Below are the records; output them exactly from the first line through the line with "8px; top: 126px;", stopping there.

** Source material follows **

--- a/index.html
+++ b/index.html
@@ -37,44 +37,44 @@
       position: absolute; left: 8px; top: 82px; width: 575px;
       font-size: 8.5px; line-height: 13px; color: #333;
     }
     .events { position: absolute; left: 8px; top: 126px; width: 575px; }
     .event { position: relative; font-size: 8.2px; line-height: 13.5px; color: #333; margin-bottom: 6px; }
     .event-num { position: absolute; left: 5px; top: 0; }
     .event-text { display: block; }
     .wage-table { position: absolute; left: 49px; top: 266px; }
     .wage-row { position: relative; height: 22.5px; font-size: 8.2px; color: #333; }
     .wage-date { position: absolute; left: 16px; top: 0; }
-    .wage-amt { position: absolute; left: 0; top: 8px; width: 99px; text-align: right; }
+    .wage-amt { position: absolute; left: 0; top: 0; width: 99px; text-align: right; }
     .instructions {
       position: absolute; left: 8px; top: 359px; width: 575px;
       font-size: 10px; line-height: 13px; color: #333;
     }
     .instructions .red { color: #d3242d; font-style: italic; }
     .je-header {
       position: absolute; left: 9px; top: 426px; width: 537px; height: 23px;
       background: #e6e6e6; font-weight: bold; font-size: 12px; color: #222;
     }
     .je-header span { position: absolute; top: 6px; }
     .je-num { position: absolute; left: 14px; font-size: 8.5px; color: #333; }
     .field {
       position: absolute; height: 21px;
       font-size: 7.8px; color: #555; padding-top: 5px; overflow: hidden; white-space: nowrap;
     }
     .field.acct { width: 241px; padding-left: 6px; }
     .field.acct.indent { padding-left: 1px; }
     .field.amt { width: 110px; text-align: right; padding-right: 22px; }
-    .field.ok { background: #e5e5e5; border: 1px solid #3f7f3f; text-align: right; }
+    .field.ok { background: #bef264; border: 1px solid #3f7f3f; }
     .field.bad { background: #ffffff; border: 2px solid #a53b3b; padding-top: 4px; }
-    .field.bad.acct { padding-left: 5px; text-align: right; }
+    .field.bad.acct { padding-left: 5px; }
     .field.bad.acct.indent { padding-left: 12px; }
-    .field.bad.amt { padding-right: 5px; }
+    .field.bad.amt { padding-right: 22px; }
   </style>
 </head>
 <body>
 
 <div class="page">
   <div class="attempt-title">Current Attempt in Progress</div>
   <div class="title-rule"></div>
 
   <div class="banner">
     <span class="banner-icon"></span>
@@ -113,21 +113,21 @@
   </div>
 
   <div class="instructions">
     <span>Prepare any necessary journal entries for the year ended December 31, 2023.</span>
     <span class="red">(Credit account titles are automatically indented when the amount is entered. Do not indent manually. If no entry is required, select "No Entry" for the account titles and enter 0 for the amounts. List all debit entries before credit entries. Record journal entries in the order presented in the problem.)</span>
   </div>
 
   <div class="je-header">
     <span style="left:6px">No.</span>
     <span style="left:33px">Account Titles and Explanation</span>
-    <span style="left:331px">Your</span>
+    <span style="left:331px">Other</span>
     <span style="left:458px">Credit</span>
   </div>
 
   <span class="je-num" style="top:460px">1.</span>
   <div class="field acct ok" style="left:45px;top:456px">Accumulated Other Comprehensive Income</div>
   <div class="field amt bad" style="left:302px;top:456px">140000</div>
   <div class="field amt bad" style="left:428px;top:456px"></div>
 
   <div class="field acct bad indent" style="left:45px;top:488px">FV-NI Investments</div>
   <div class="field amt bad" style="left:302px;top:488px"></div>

** End of Source material **

_Answer to this problem:_
--- a/index.html
+++ b/index.html
@@ -37,44 +37,44 @@
       position: absolute; left: 8px; top: 82px; width: 575px;
       font-size: 8.5px; line-height: 13px; color: #333;
     }
     .events { position: absolute; left: 8px; top: 126px; width: 575px; }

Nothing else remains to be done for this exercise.